Task to carry out -> Exactly how many lines in this data contain the word "size"? Only the number should be given.

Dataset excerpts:
-- -- --
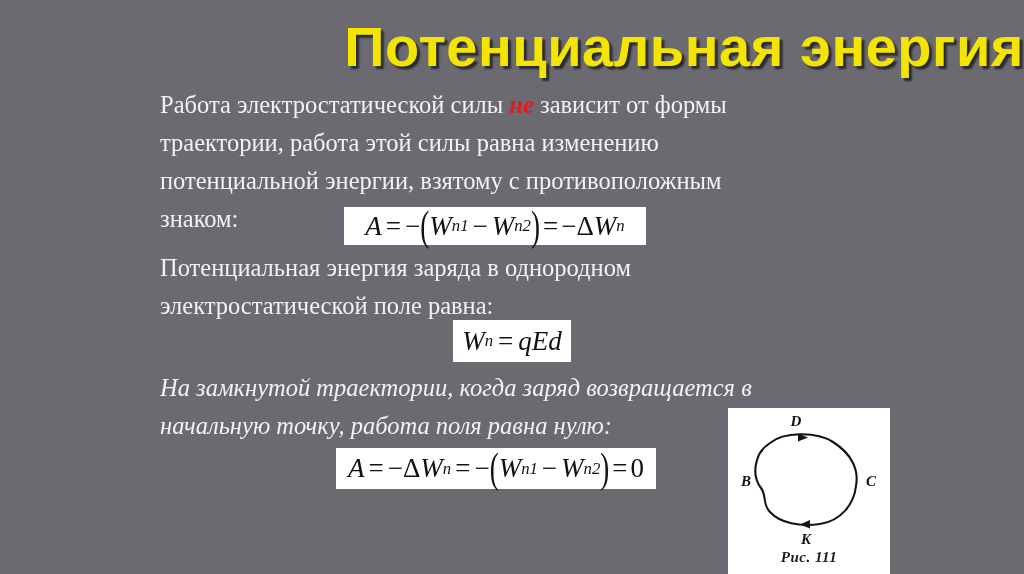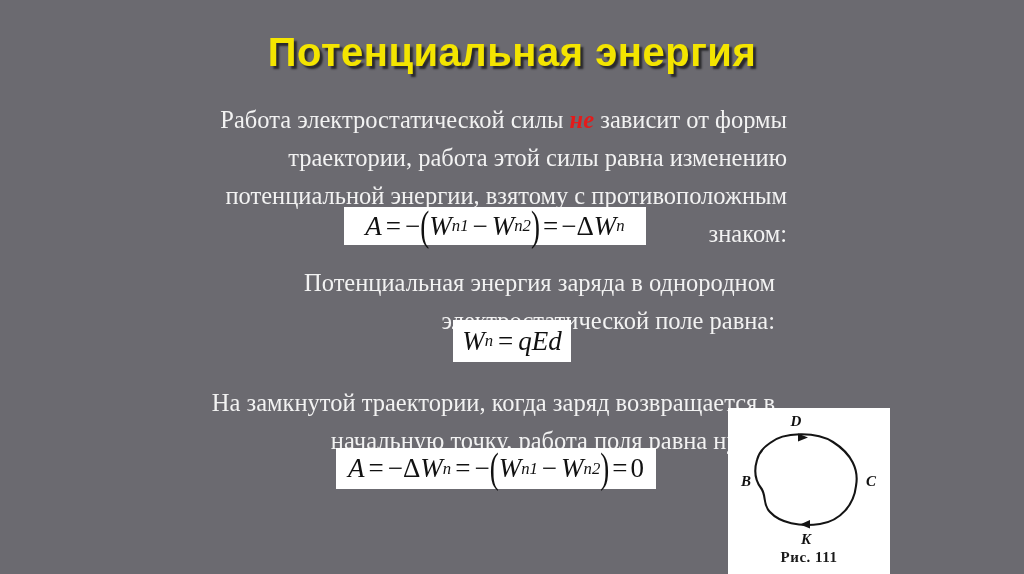--- a/index.html
+++ b/index.html
@@ -22,15 +22,14 @@
     left: 0;
     top: 14px;
     width: 1024px;
-    text-align: center;
+    text-align: right;
     font-family: "Liberation Sans", "DejaVu Sans", sans-serif;
     font-weight: bold;
-    font-size: 40px;
+    font-size: 56px;
     letter-spacing: 0.5px;
     color: #f4e500;
     text-shadow: 3px 3px 2px rgba(20,20,22,0.75);
     white-space: nowrap;
-    margin-top: 16px;
   }
 
   

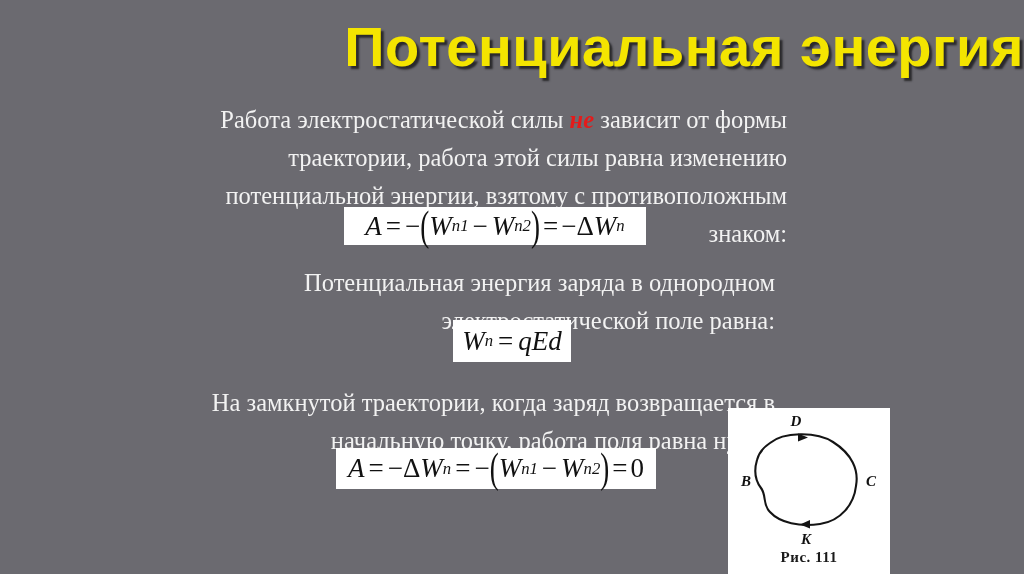--- a/index.html
+++ b/index.html
@@ -42,7 +42,7 @@
     font-size: 24.5px;
     line-height: 38px;
   }
-  .para { margin: 15px; text-align: right; }
+  .para { margin: 0; }
   .para-1 { position: absolute; left: 0;  top: 0;   width: 612px; }
   .para-2 { position: absolute; left: 0;  top: 163px; width: 600px; }
   .para-3 { position: absolute; left: 0;  top: 283px; width: 600px; }

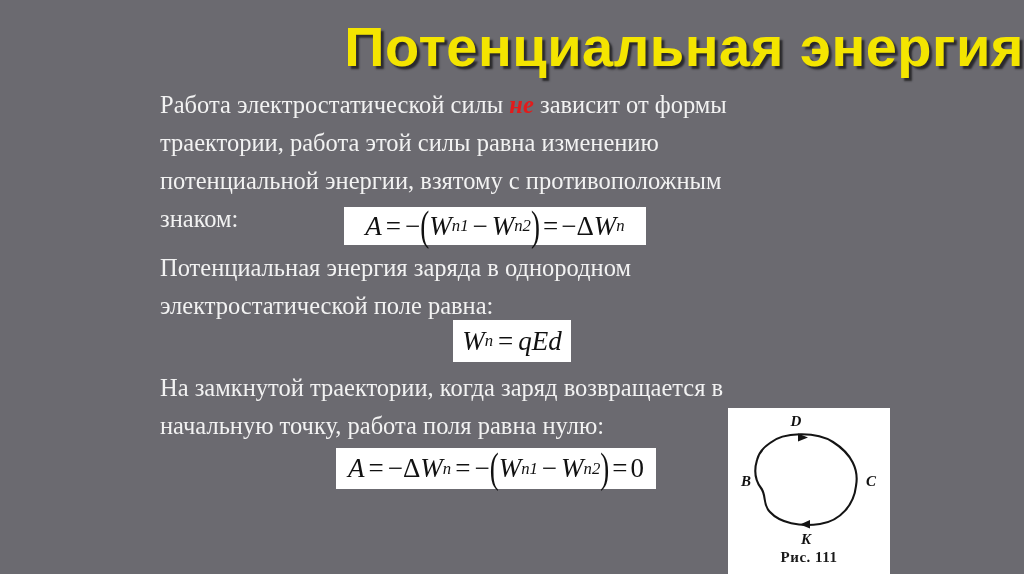--- a/index.html
+++ b/index.html
@@ -45,7 +45,7 @@
   .para { margin: 0; }
   .para-1 { position: absolute; left: 0;  top: 0;   width: 612px; }
   .para-2 { position: absolute; left: 0;  top: 163px; width: 600px; }
-  .para-3 { position: absolute; left: 0;  top: 283px; width: 600px; }
+  .para-3 { position: absolute; left: 0;  top: 283px; width: 600px; font-style: italic; }
 
   .neg {
     color: #e31b1b;

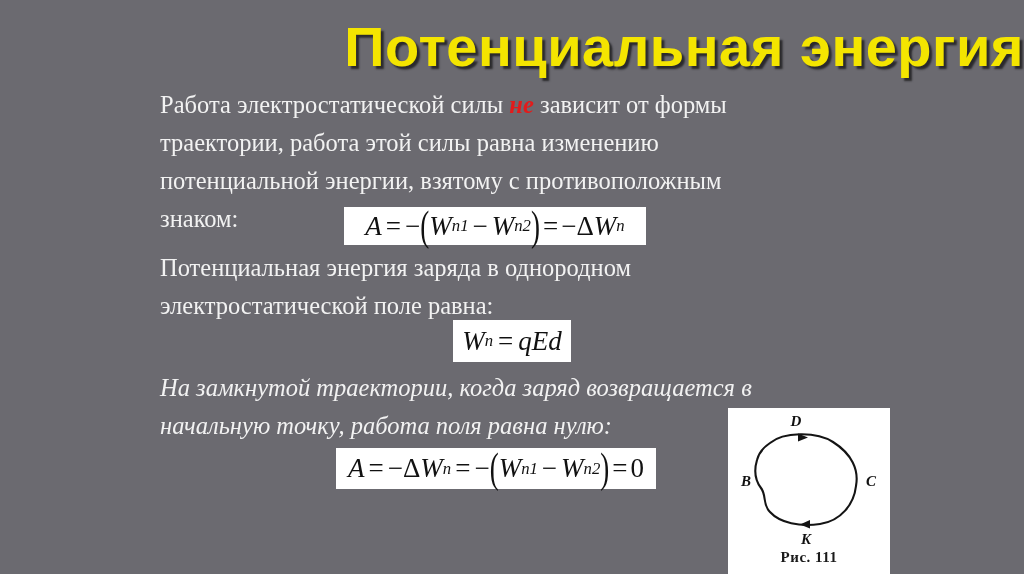--- a/index.html
+++ b/index.html
@@ -109,6 +109,7 @@
     width: 162px;
     text-align: center;
     font-family: "Liberation Serif", "DejaVu Serif", serif;
+    font-style: italic;
     font-weight: bold;
     font-size: 15px;
     color: #1a1a1a;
-- -- --
Written response -> 4